Dumping the NEC PC Engine YUV table

This page is about a small part of a long story which involved several people.
Its chronology is laid out in detail in this RetroRGB post by Dan Mons.

PCE diagram


In short, it had been observed that there were notable discrepancies between the RGB and YUV (composite) video outputs of the PC Engine / TurboGrafx-16.
My work was to check for the presence of a suspected color conversion table, and if it was, to extract its data.

Here's a very short summary of the PC Engine's video architecture:
The CPU tells the VDC (Video Display Controller) how the picture must be built: where the sprites must be, what tiles to use, how the layers are scrolled, etc...
As the VDC produces the image, it sends a stream of pixel color indices to the VCE, which uses them as an address to look up the needed color in the palette.
The VCE (Video Color Encoder) is responsible for generating the final analog RGB and YUV video signals.
It contains a palette RAM able to store 512 9-bit RGB color definitions: 3 bits for red, 3 for green, and 3 for blue, no surprises.

PCE diagram

The palette RAM in the VCE can be accessed by both the VDC (for rendering) and by the CPU (for setting up the colors).
Priority is handled inside the VCE by a simple switch which ignores the VDC accesses when the CPU wants to read or write to the palette RAM, giving the CPU top priority.

The HuC6260 of a certified dead and unfixable PC Engine console was decapped and microscope observation revealed the expected blocks: some standard cell logic, SRAM, DACs and less expected ROM block (!).

For the RGB output, the digital RGB data coming out of the palette RAM is directly converted to analog by three identical 3-bit DACs, one for each component.
These are string DACs (also called Kelvin dividers), where a long resistor is tapped by analog switches, one for each possible output value.
The 3-bit value is decoded to 2^3 = 8 "one-hot" lines, each selecting an output voltage.
Here for some reason the lowest intensity value (V- on the left) uses two switches in parallel, maybe for greater current handling.
In total there are 9 switches per DAC, which are the tall structures above the resistor:

PCE diagram

For the YUV output however, since there's no easy way to convert from RGB without using time and space consuming hardware multipliers, it was strongly suspected that a lookup table was used.

Conversion from 3-bit linear RGB components to YUV gives values that would sit in between the possible analog steps of a 3-bit DAC. Such a low resolution conversion would cause colors to be poorly mapped across the YUV gamut.

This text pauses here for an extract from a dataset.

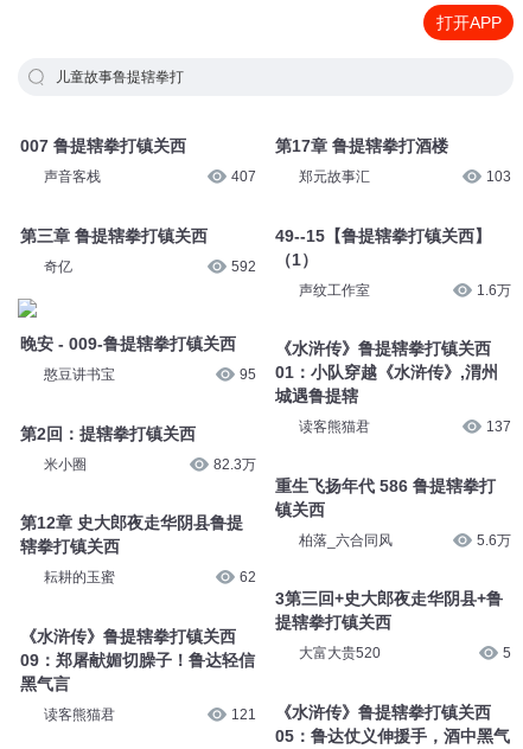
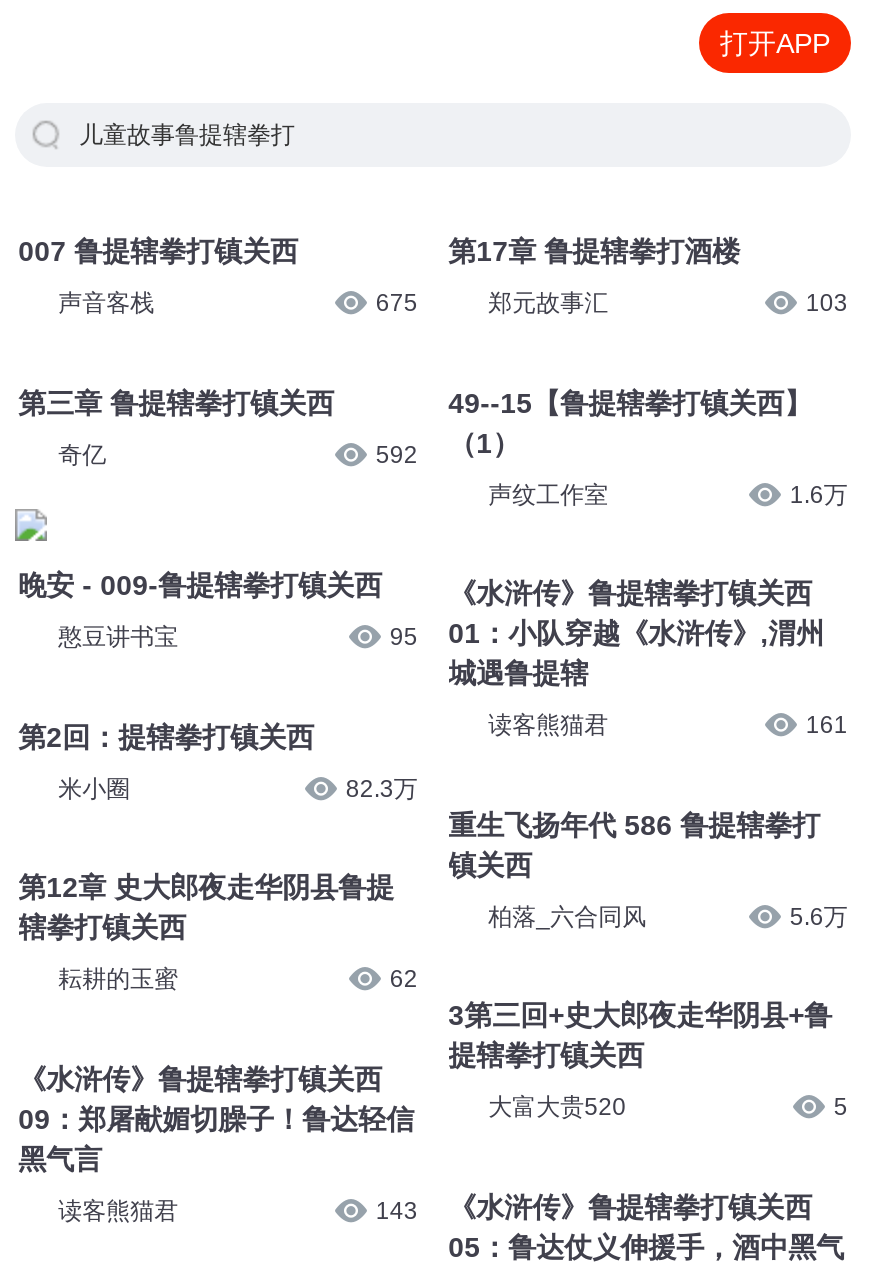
[232,168,257,185] 407 -> [376,289,418,317] 675
[487,419,512,435] 137 -> [806,711,848,739] 161
[232,703,491,723] 121 《水浒传》鲁提辖拳打镇关西 -> [376,1191,812,1225] 143 《水浒传》鲁提辖拳打镇关西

In practice however, this problem was observable but not as bad. This meant that the YUV outputs were either using higher precision DACs, or non-linear ones.

Following the YUV outputs pin pads provided the answer: they were all connected to linear 5-bit DACs, which have 2^5 = 32 steps, instead of 8 for RGB.
Here's one of the 3 YUV DACs, notice how bigger it is compared to those used for RGB:

PCE diagram

At that point, I expected the 3 * 5 = 15 input data lines to simply come from the ROM block I had noticed earlier. Following one of those lines lead straight up to it, confirming that it held the data we were looking for.

The CPU can freely access the VCE's RGB palette memory for obvious reasons. However, being able to read or modify the YUV lookup table from the CPU would make no sense, so it was implemented as a simple ROM stuck between the palette RAM outputs and the DACs.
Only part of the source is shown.